Die fernöstlichen Gesundheitsübungen reizen Carlotta weit weniger als die Leckereien. Sie konnte Haitaos Vater morgens im Garten beobachten, während er in stiller Konzentration die langsamen Bewegungen des Tai Chi vollzog. Und meldete ihren Eltern nüchtern, dass Haitaos Vater »draußen turnt«.

Haitaos Eltern sind eigens aus der Inneren Mongolei, der Heimat Dschingis Khans, angereist, um den 100-tägigen Geburtstag ihres Enkelkindes mit zu feiern, ein wichtiges Datum im Leben eines Chinesen.

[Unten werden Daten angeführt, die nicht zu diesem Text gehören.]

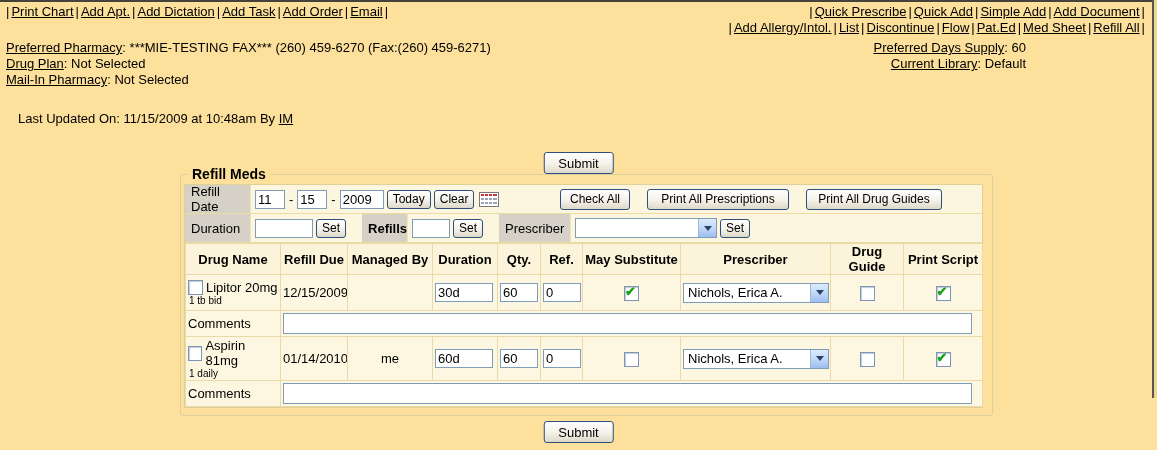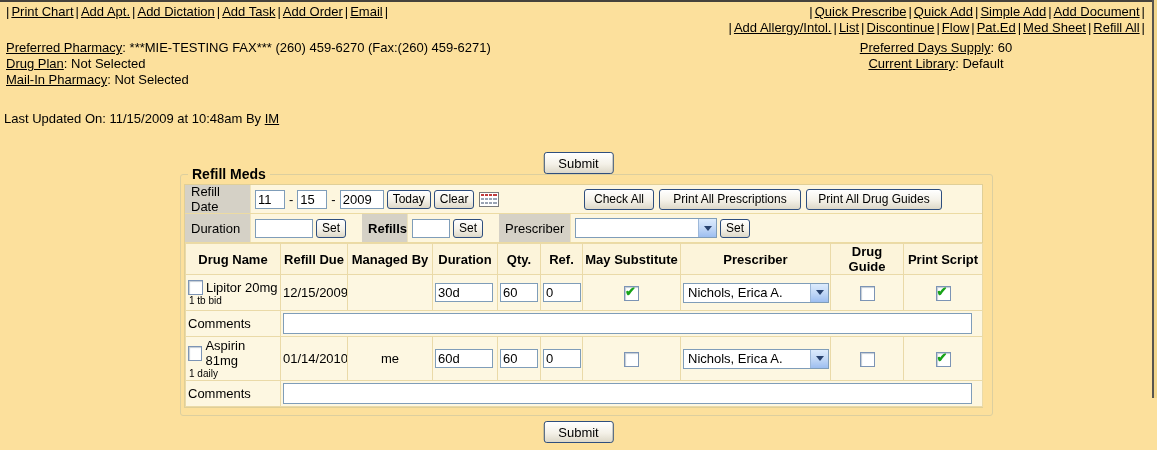"Preferred Days Supply: 60" .info-right { left: 828px -> 810px; text-align: center -> right }
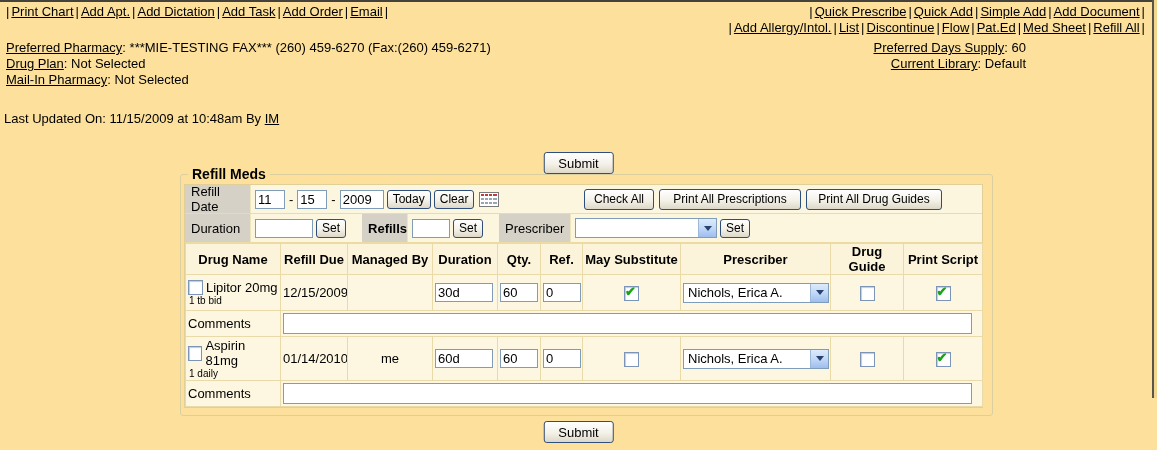"Last Updated On: 11/15/2009 at" .last-updated { left: 4px -> 18px }
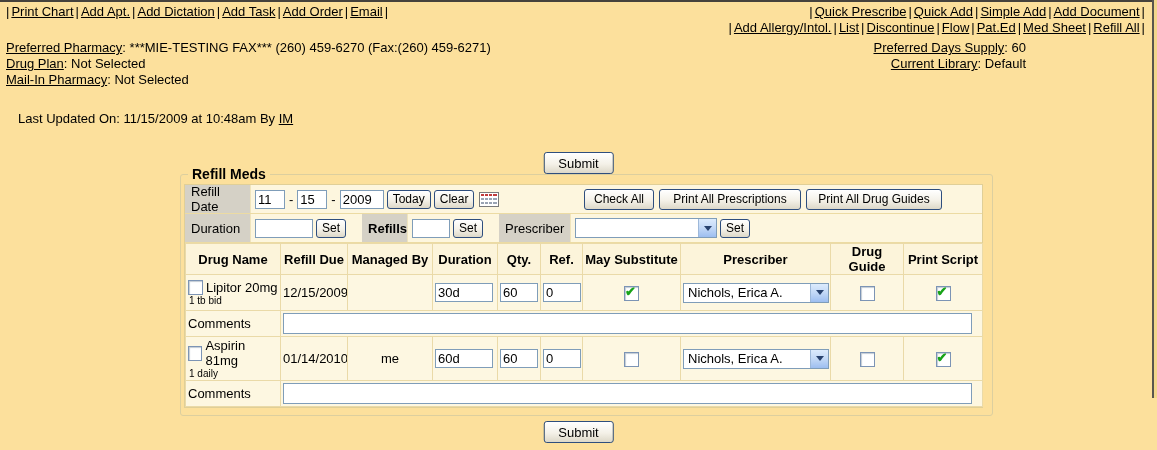"Check All" .actions { gap: 5px -> 17px }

Der Großvater ist inzwischen wieder daheim. Er reiste zufrieden ab, denn die Lage des Hauses mit dem Schlossberg auf der einen Seite und dem freien Blick nach vorn garantiert ein ausgesprochen gutes Feng Shui. Das habe einen positiven Einfluss auf sein Enkelkind, befand er fachmännisch. Die Großmutter konnte das auf drei Monate beschränkte Visum verlängern. Haitao findet den Aufenthalt immer noch zu kurz - und das obwohl ihre Mutter mit in der Wohnung lebt.

Besuche von Eltern oder Großeltern aus fernen Ländern, die sich über Monate hinziehen, sind in der Ritterstraße völlig normal. Auch die rumänischen Studenten werden von ihren Vätern und Müttern unterstützt. Die passen dann auf die Kinder auf, während die jungen Eltern in der Uni büffeln.

Wie der Alltag von vier Erwachsenen und mindestens einem Kind, die sich weniger als 60 Quadratmeter Lebensraum teilen, wirklich funktioniert, ist für einen Westeuropäer schwer vorstellbar. Okju, deren Schwiegereltern gerade für einen dreimonatigen Besuch eingetroffen sind, erklärt: »Wenn die Eltern meines Mannes sich um Jonghwan kümmern, dann werden wir in der Bibliothek arbeiten. Abends verbringen wir gemeinsame Stunden, wir kochen zusammen, dann gehen wir schlafen.«

So ist der Plan. Vielleicht reisen die Schwiegereltern noch zwei Wochen in Europa umher. Den größten Teil der Zeit werden sie mit Sicherheit in Marburg sein. Okju freut sich über die Hilfe bei der Betreuung ihres Sohnes. Andererseits: Drei Monate sind eine lange Zeit. Sie lächelt still. Ein Gästezimmer wäre praktisch in der Ritterstraße 13. Sie lächelt und nickt.